Print Friendly, PDF & Email

Bir varmış bir yokmuş, Allahı’ın kulu çokmuş, Çok demesi, yok demesi günahmış. Vaktin birinde özü sözü doğru, iyiliksever adaletli bir padişah varmış. Ama bu padişahın hiç çocuğu olmamış. Yürek üzüntüsünden pek bunalıp, yolcukukla keramet bulunur diye, lalasıyla birlikte tedbil giyinip, yola revan olmuş. Günün güneşi, ayın ayazında bir kaç gün dolaştıktan sonra, aptes alıp namazlarını kılmak için bir çeşmenin başında durmuşlar. İbadetlerini bitirdikten sonra, iki elini semaya kaldırarak, açık gönülle, duasını ederken , hemen yolun karşısından bir derviş çıkagelmiş. O da onlarla bir olmuş, duaya katılmış. “Amin” dedikten sonra: ” uğurlar ola padişahım, İşin hayrılı, devletin yüce, ömrün uzun ola, Rabbim has niyetini rast getire” deyince, Padişah: “Eyvallah derviş baba, Mevlam günahlarımızı affetsin, duan tez vakitte yerini bulsun.

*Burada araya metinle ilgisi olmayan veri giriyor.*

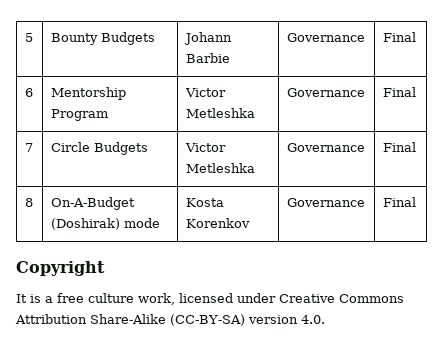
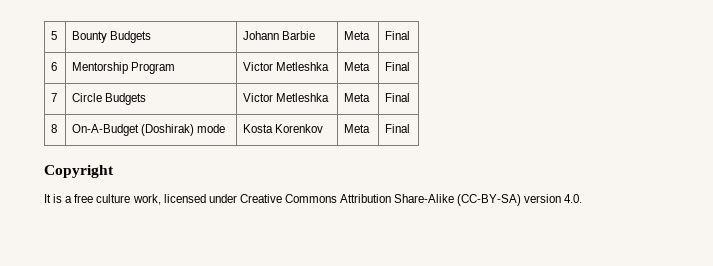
[286,33,365,42] Governance -> [344,31,371,40] Meta
[286,88,365,97] Governance -> [344,62,371,71] Meta
[286,143,365,152] Governance -> [344,93,371,102] Meta
[286,198,365,207] Governance -> [344,124,371,133] Meta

Buyur, birlkte öğün edelim; ama sen ilk görüşte benim padişah olduğumu nereden anladın?.Beni bildiğine göre, elbette yüreğimin dileğini de bilirisin” deyince, derviş bilgece gülümseyerek padişah ve lalasının sırtını eliyle sıvazlamış: “Ey padişahım, senin bu yaşa dek çocuğun olmamıştır. Buna üzülür dertlenirsin” dedikten sonra göğsünden bir al elma çıkartıp: “Bu elmayı soyarsınız; yarısını sutan hanımla birlikte yersiniz, yarısını da lalaya verirseniz o da karısıyla yer. İkinizin de vakti gelince çocuklarınız olacak. Şükredin ve bekleyin, sakın ben gelmeden çocuklara ad vermeyin” diyerek elindeki elmayı padişaha vermiş. Dervişe altın vermek için kesesine davrananan padişah bir bakmış ki derviş, yolun tozunda ortadan kaybolmuş. Lalasıyla birlikte bir zaman yaşadıklarına şaşıran padişah kısa yoldan saraya dönmüşler. Padişah vakit kaybetmeden al elmanın yarısını soyup lalasına vermiş. Her ikiside o gece yarımşar elmayı karılarıyla bölüşerek yemişler; bir umutla bir rahatlık içinde uykuya dalmışlar.

Vakit erip, gün dolunca, her ikisininde dünyaya birer erkek çocukları gelmiş. Vezir ile padişah çok sevinmişler, Tüm memlekette bir bayram havası esmiş. Fakirler giydirilmiş, kimsesizler evlendirilmiş, her köşede sofralar kurulmuş, susuz yerlere çeşmeler yaptırılmış. Lafın kısası, hayır işlerine hazine harcanmış.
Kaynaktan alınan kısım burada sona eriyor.